PSUs asked to contribute to Swachh Bharat pool

Advised to deposit money they could not spend on CSR activities

GN Bureau | August 5, 2016


#PSU   #Swachh Bharat   #CSR  

The government has turned to state-run companies to contribute to an account created to finance the prime minister's Swachh Bharat programme. The department of public enterprises (DPE) has sent out an advisory, asking central public sector undertakings (PSUs) to deposit the money that they could not spend on corporate social responsibility programmes in the last fiscal in the Swachh Bharat Kosh, according to a report by the Economic Times. 

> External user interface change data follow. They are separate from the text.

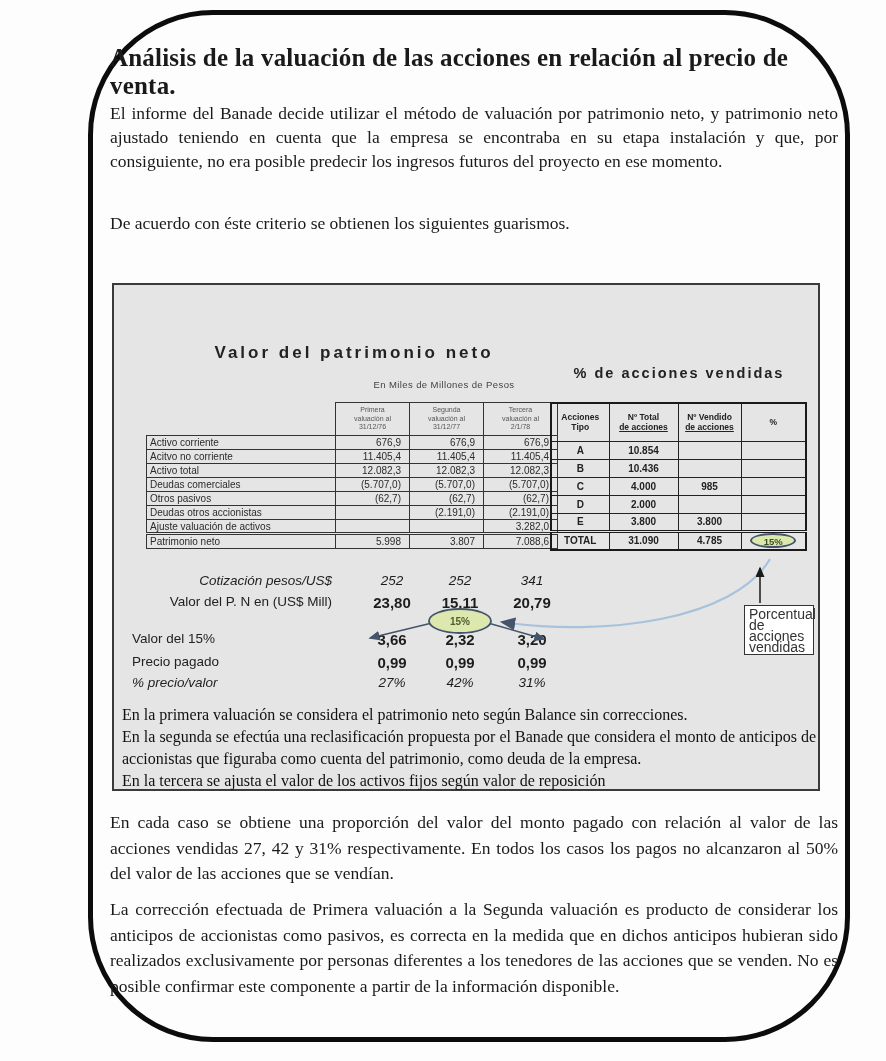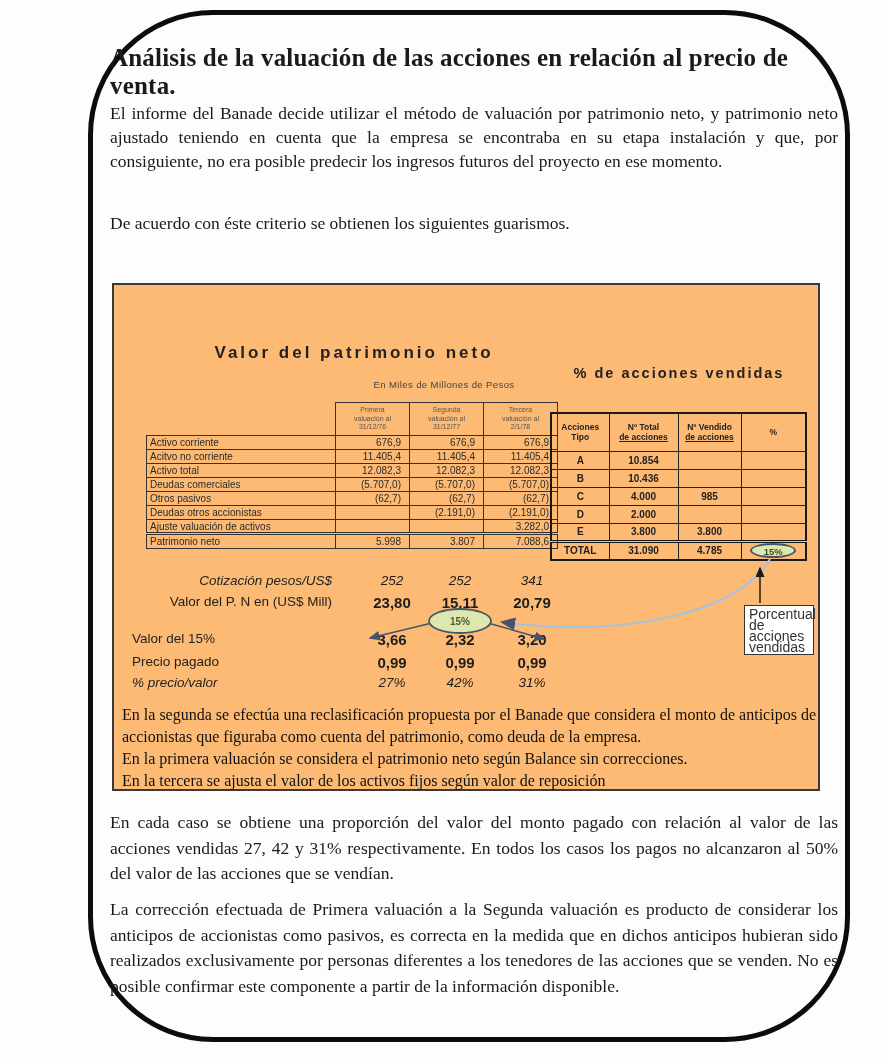--- a/index.html
+++ b/index.html
@@ -30,7 +30,7 @@
   
   .figure {
     position:absolute; left:112px; top:283px; width:708px; height:508px;
-    border:2px solid #3a3a3a; background:#fdba74;
+    border:2px solid #3a3a3a; background:#e5e5e5;
     font-family:"Liberation Sans", sans-serif;
   }
   .lt-title {

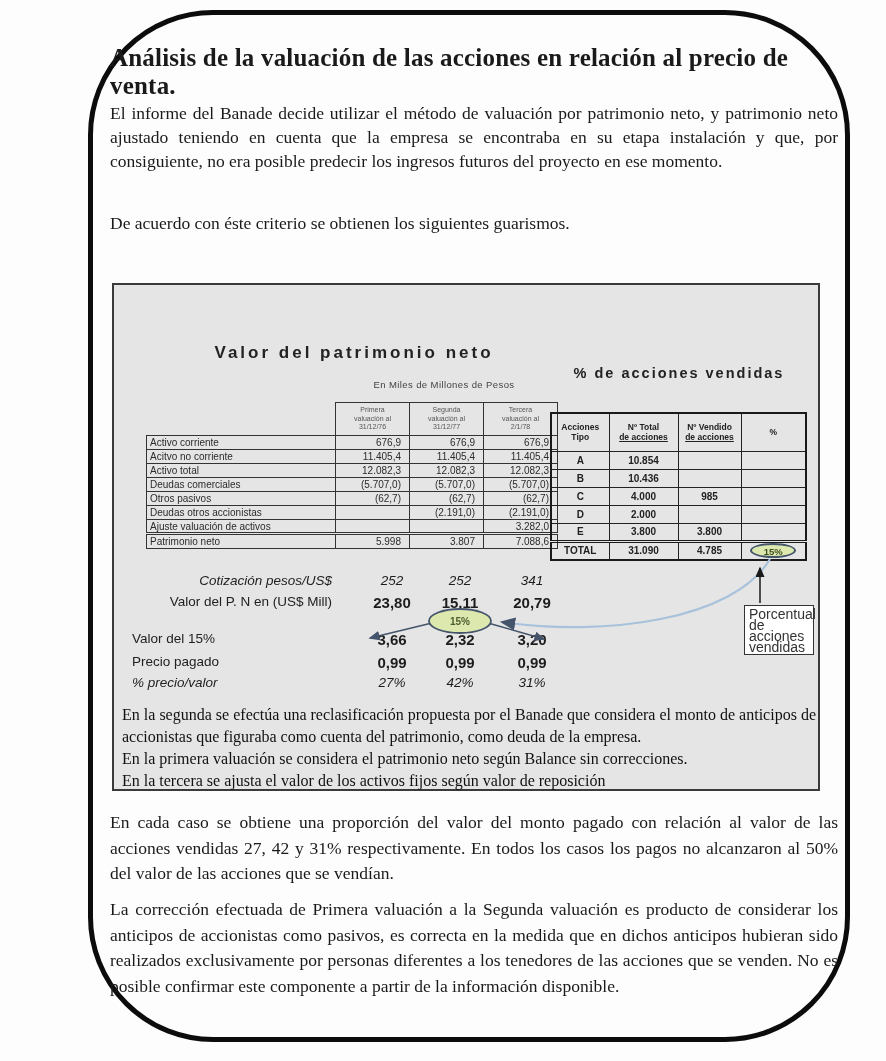--- a/index.html
+++ b/index.html
@@ -61,7 +61,7 @@
   .pat-table tr.total td { border-top:3px double #333; height:15px; }
 
   
-  .acc-table { position:absolute; left:436px; top:127px; table-layout:fixed;padding-left:26px; }
+  .acc-table { position:absolute; left:436px; top:117px; table-layout:fixed;padding-left:26px; }
   .acc-table td, .acc-table th { border:1.5px solid #222; text-align:center; vertical-align:middle; }
   .acc-table { border:2px solid #1a1a1a; }
   .acc-table th { height:38px; font-size:8.5px; font-weight:bold; color:#222; line-height:10px; }

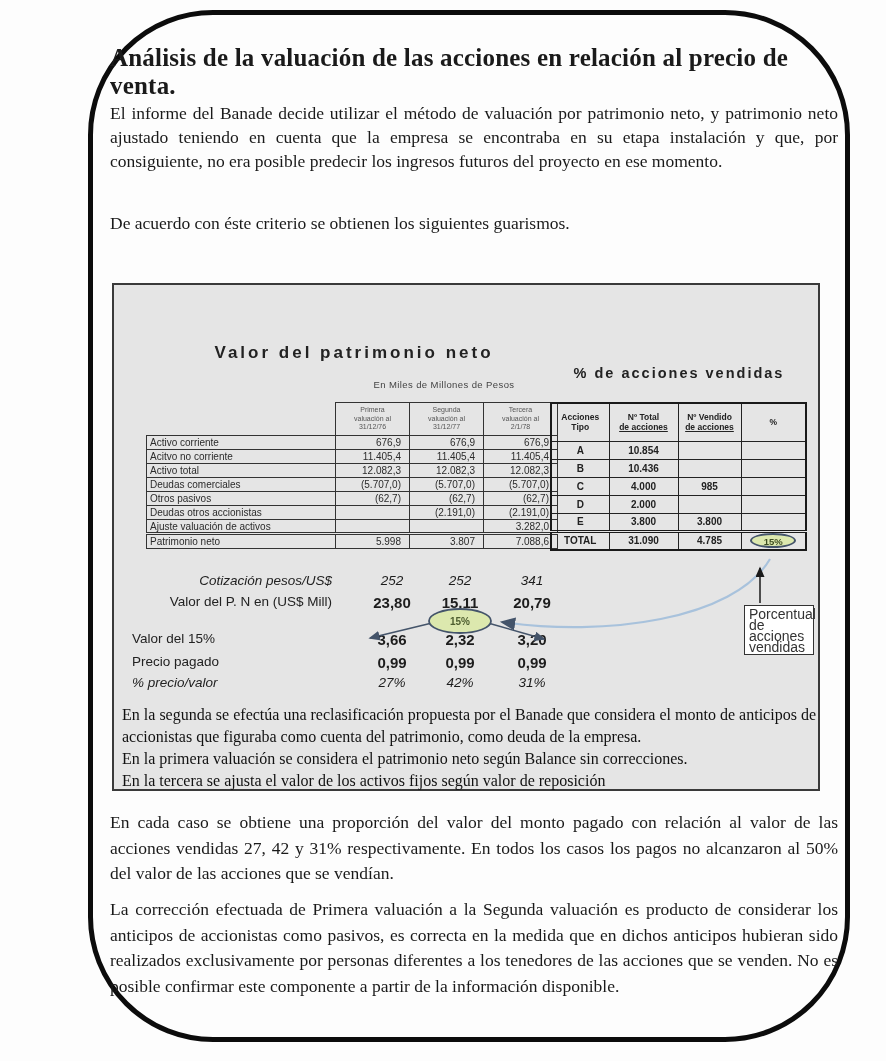--- a/index.html
+++ b/index.html
@@ -307,8 +307,8 @@
     </svg>
 
     <div class="footnotes">
+      <div>En la primera valuación se considera el patrimonio neto según Balance sin correcciones.</div>
       <div>En la segunda se efectúa una reclasificación propuesta por el Banade que considera el monto de anticipos de accionistas que figuraba como cuenta del patrimonio, como deuda de la empresa.</div>
-      <div>En la primera valuación se considera el patrimonio neto según Balance sin correcciones.</div>
       <div>En la tercera se ajusta el valor de los activos fijos según valor de reposición</div>
     </div>
   </div>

According to the new Companies Act, a company with a net worth of Rs 100 crore or more has to set aside a minimum 2 percent of the three-year average annual net profit for CSR activities. During the first year (2015-16) of the new CSR rules, PSUs spent about Rs 2,300 crore on CSR activities which was 71 percent of what they should have under the rules. During the last fiscal year, 460 companies including 51 PSUs spent a little over Rs 6,300 crore on CSR activities.

Corporate affairs minister Arun Jaitley, in a written reply to the Rajya Sabha in May, had said companies contributed Rs 42.64 crore to the Swachh Bharat Kosh. They also spent Rs 15.49 crore towards the 'Clean Ganga Fund'. If the PSUs put in all the unspent money in the account, that would be close to Rs 1,000 crore.